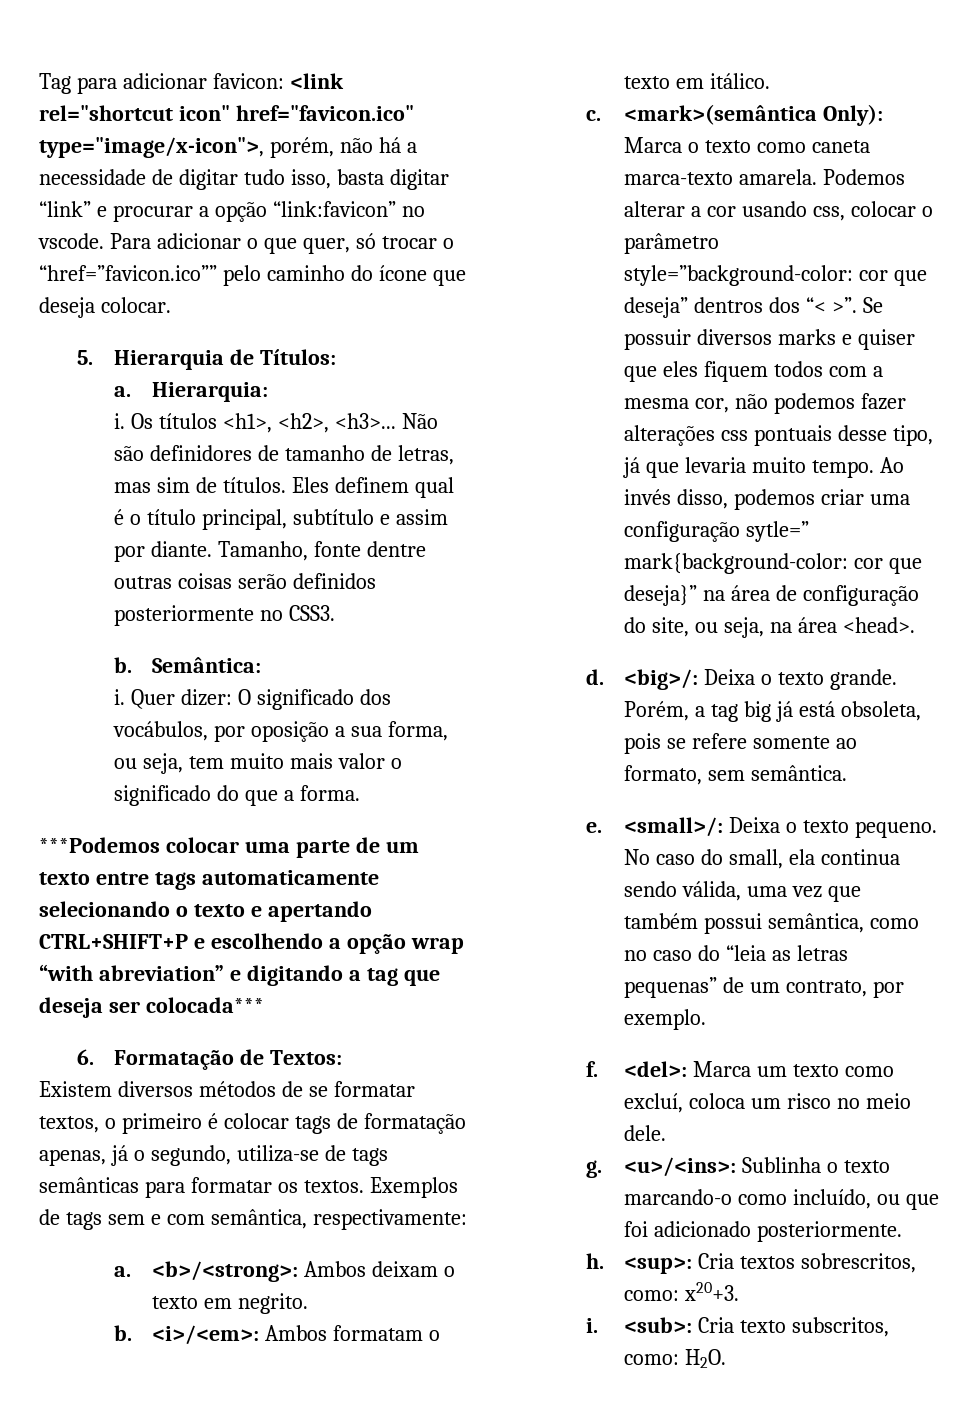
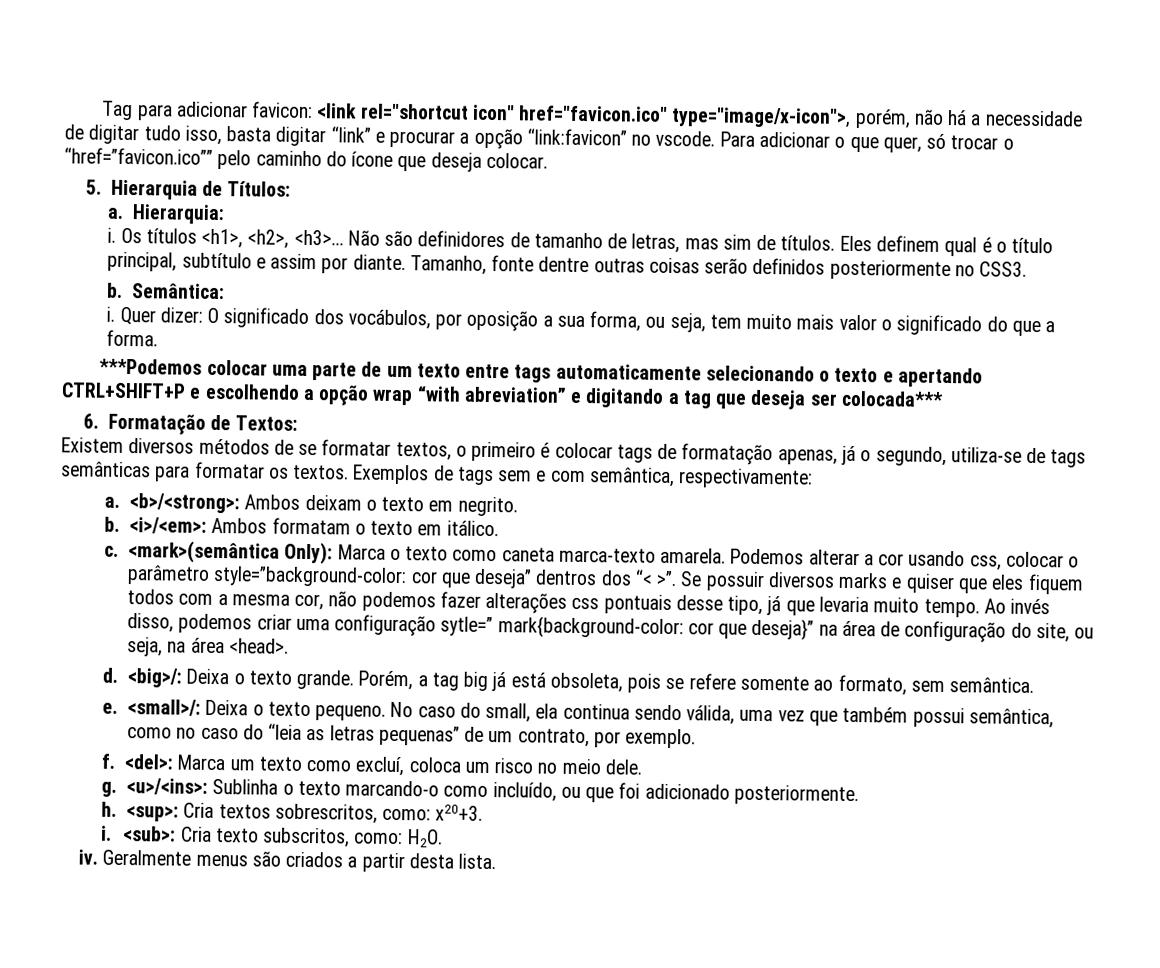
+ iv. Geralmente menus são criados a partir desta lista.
━━━━━━━━━━━━━━━━━━━━
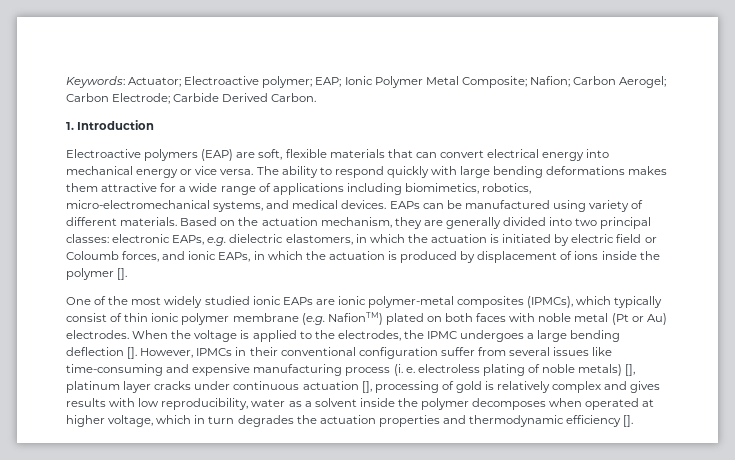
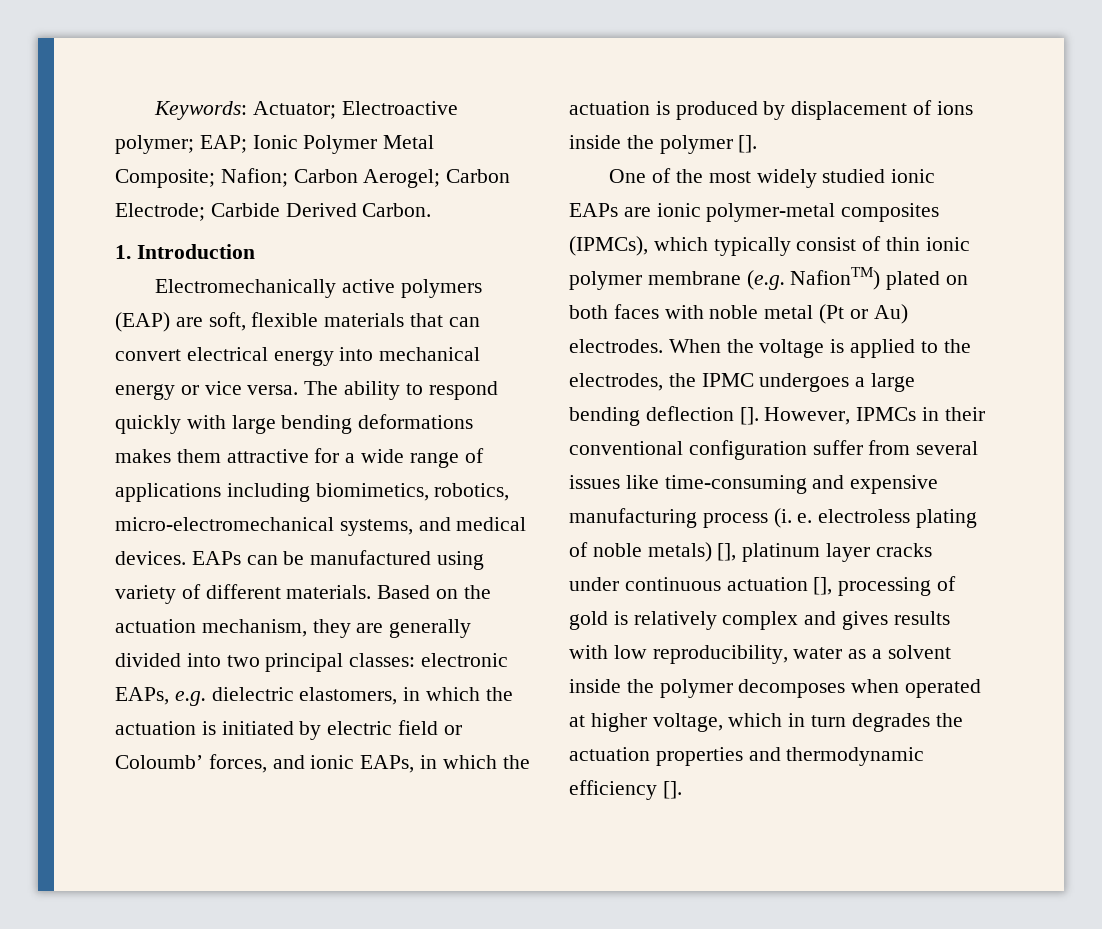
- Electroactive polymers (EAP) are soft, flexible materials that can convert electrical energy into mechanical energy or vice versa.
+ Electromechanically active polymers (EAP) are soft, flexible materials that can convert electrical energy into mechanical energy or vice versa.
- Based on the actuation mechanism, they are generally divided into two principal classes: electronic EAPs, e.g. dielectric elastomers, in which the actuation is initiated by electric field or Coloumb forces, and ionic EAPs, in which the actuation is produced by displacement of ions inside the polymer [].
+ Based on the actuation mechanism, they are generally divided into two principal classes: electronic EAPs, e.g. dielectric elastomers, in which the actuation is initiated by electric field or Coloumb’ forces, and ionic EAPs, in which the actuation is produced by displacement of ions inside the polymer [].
━━━━━━━━━━━━━━━━━━━━
Find where the line with "- Electroactive polymers" sits in the material above, then copy exactly from it through the line with "Electromechanically active polymers". Add no other line.

- Electroactive polymers (EAP) are soft, flexible materials that can convert electrical energy into mechanical energy or vice versa.
+ Electromechanically active polymers (EAP) are soft, flexible materials that can convert electrical energy into mechanical energy or vice versa.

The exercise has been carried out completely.